I had already done that for the 4.0 setup to fix the hostname. [root@d8-r13-c1-n1 ~]# grep ENGINE_FQDN /etc/ovirt-engine/engine.conf.d/10-setup-protocols.conf ENGINE_FQDN=d8-r13-c1-n1.nersc.gov [root@d8-r13-c1-n1 ~]#
(In reply to Thomas Davis from comment #17) > I had already done that for the 4.0 setup to fix the hostname. > > [root@d8-r13-c1-n1 ~]# grep ENGINE_FQDN > /etc/ovirt-engine/engine.conf.d/10-setup-protocols.conf > ENGINE_FQDN=d8-r13-c1-n1.nersc.gov > [root@d8-r13-c1-n1 ~]# So in that case you shouldn't get redirected to localhost when trying to login to webadmin/userportal, right? If you have still the error with redirection to localhost could you please share the content of /etc/ovirt-engine/engine.conf.d/11-setup-sso.conf?
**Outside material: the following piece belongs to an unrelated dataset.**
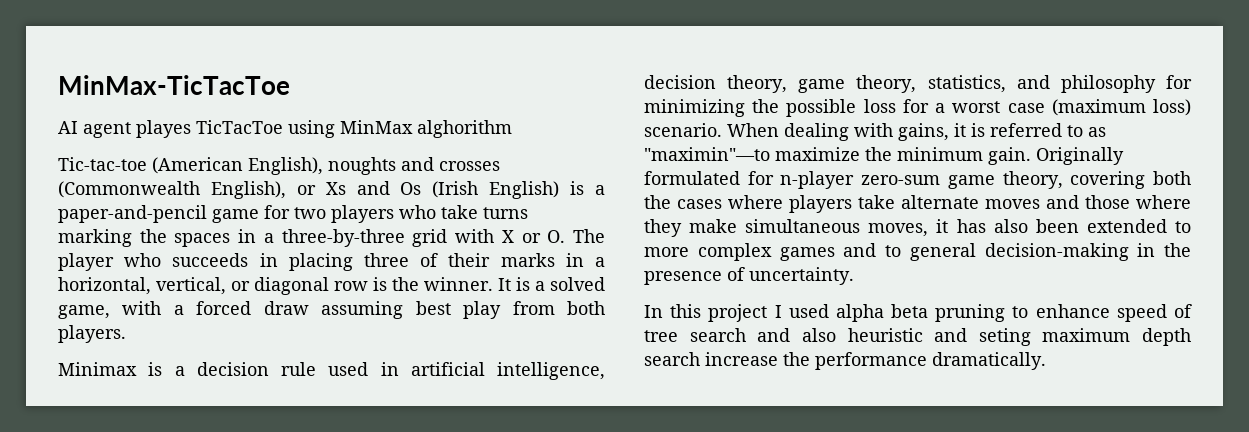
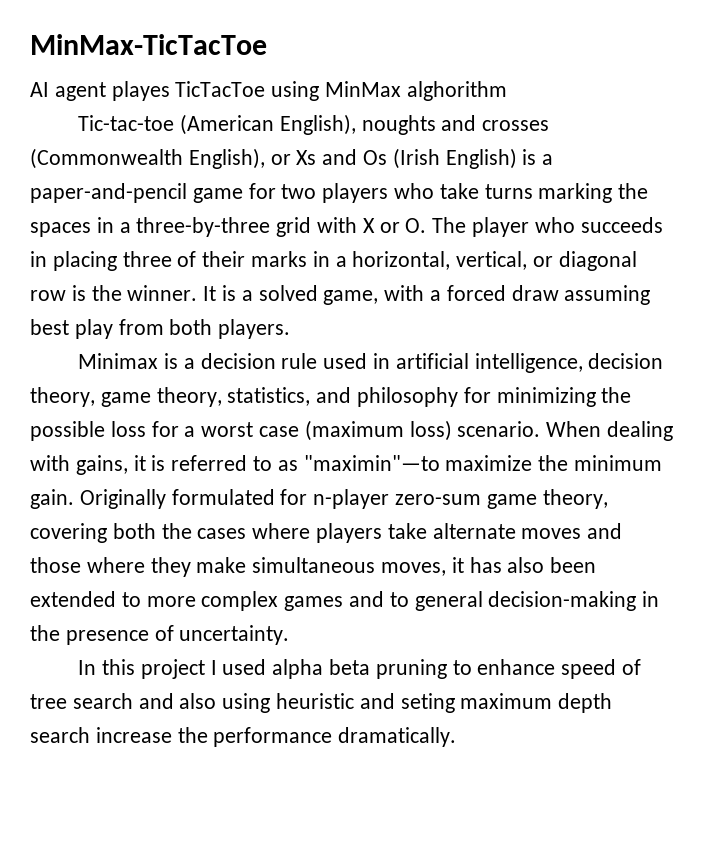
(836, 335) none -> [222,693,271,713] using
[root@d8-r13-c1-n1 conf.d]# more /etc/ovirt-engine/engine.conf.d/11-setup-sso.conf ENGINE_SSO_CLIENT_ID="ovirt-engine-core" ENGINE_SSO_CLIENT_SECRET="mrqWaVxW05HF8a9cInlhvC8OHIfpmgVq" ENGINE_SSO_AUTH_URL="https://${ENGINE_FQDN}:443/ovirt-engine/sso" ENGINE_SSO_SERVICE_URL="https://localhost:443/ovirt-engine/sso" ENGINE_SSO_SERVICE_SSL_VERIFY_HOST=false ENGINE_SSO_SERVICE_SSL_VERIFY_CHAIN=true SSO_ENGINE_URL="https://${ENGINE_FQDN}:443/ovirt-engine/"
(In reply to Thomas Davis from comment #19) > [root@d8-r13-c1-n1 conf.d]# more > /etc/ovirt-engine/engine.conf.d/11-setup-sso.conf > ENGINE_SSO_CLIENT_ID="ovirt-engine-core" > ENGINE_SSO_CLIENT_SECRET="mrqWaVxW05HF8a9cInlhvC8OHIfpmgVq" > ENGINE_SSO_AUTH_URL="https://${ENGINE_FQDN}:443/ovirt-engine/sso" > ENGINE_SSO_SERVICE_URL="https://localhost:443/ovirt-engine/sso" > ENGINE_SSO_SERVICE_SSL_VERIFY_HOST=false > ENGINE_SSO_SERVICE_SSL_VERIFY_CHAIN=true > SSO_ENGINE_URL="https://${ENGINE_FQDN}:443/ovirt-engine/" This looks fine to me. So do you still suffer from redirection to localhost when using engine FQDN as mentioned in Comment 17 to access webadmin/userportal?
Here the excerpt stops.